- ABOUT THIS EXERCISE: Using the records below, quote only the span that opens with the line containing "padding-left: none ->" and closes with the line containing "text: 11 ->", exactly and inclusively.

- AVAILABLE DATA:
__________
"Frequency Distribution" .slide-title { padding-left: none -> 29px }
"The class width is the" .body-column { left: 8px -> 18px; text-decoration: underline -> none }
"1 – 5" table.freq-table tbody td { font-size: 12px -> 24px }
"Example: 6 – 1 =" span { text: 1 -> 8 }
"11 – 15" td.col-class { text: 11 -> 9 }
__________
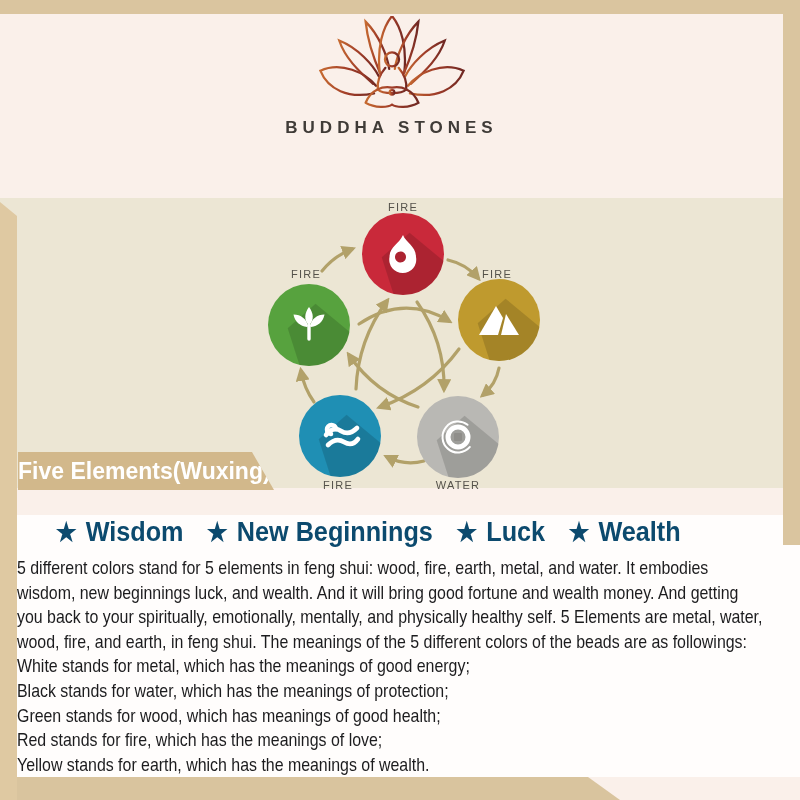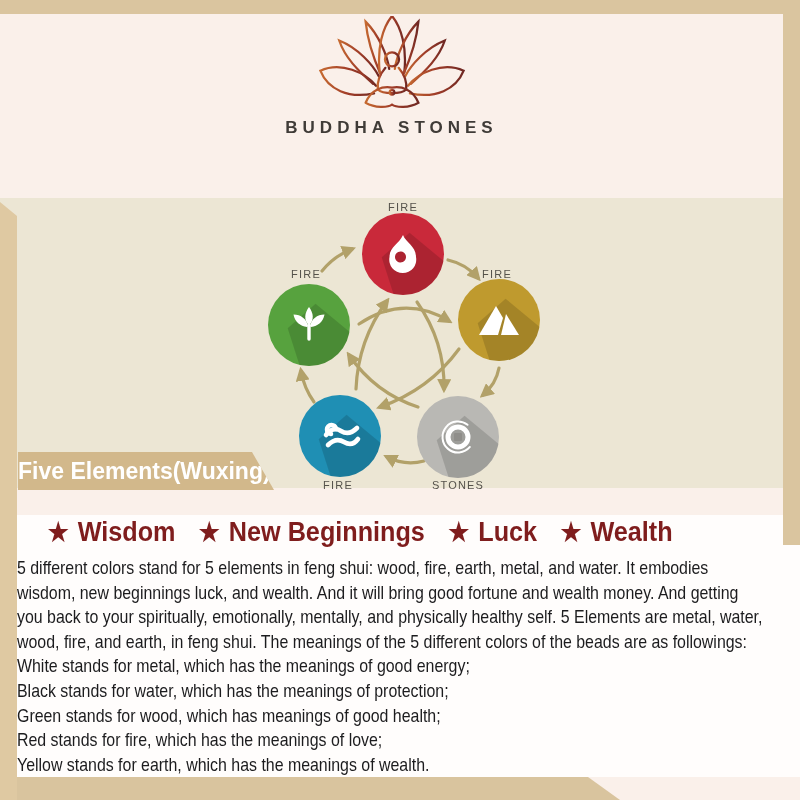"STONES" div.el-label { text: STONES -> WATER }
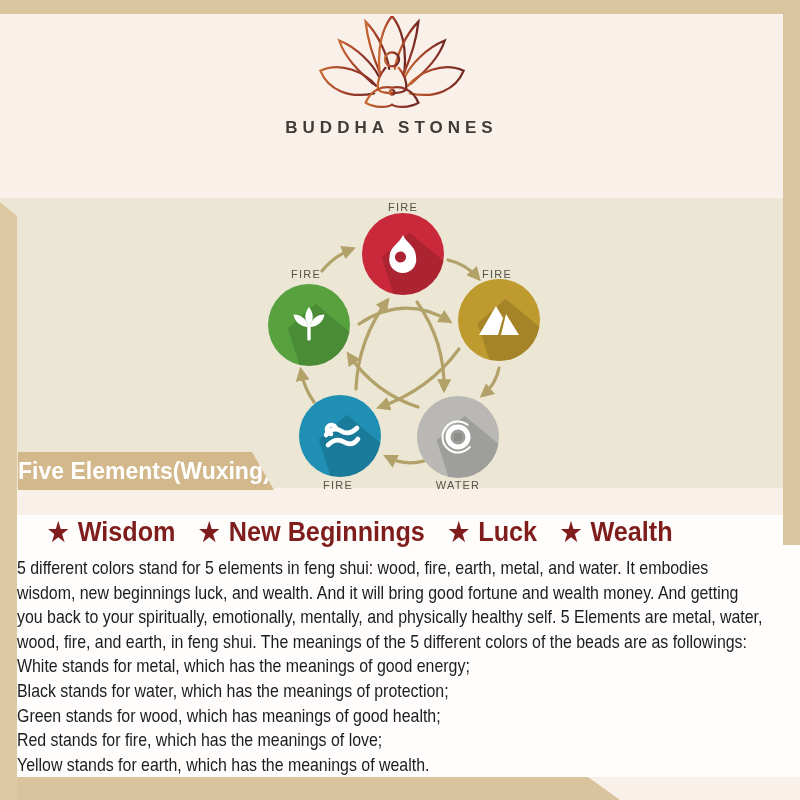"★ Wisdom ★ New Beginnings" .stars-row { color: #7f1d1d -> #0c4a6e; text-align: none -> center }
__________
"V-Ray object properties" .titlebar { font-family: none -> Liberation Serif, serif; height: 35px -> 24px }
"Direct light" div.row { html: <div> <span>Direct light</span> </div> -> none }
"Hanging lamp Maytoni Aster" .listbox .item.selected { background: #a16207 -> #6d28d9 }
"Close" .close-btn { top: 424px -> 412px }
__________
- ANSWER BOX:
"Frequency Distribution" .slide-title { padding-left: none -> 29px }
"The class width is the" .body-column { left: 8px -> 18px; text-decoration: underline -> none }
"1 – 5" table.freq-table tbody td { font-size: 12px -> 24px }
"Example: 6 – 1 =" span { text: 1 -> 8 }
"11 – 15" td.col-class { text: 11 -> 9 }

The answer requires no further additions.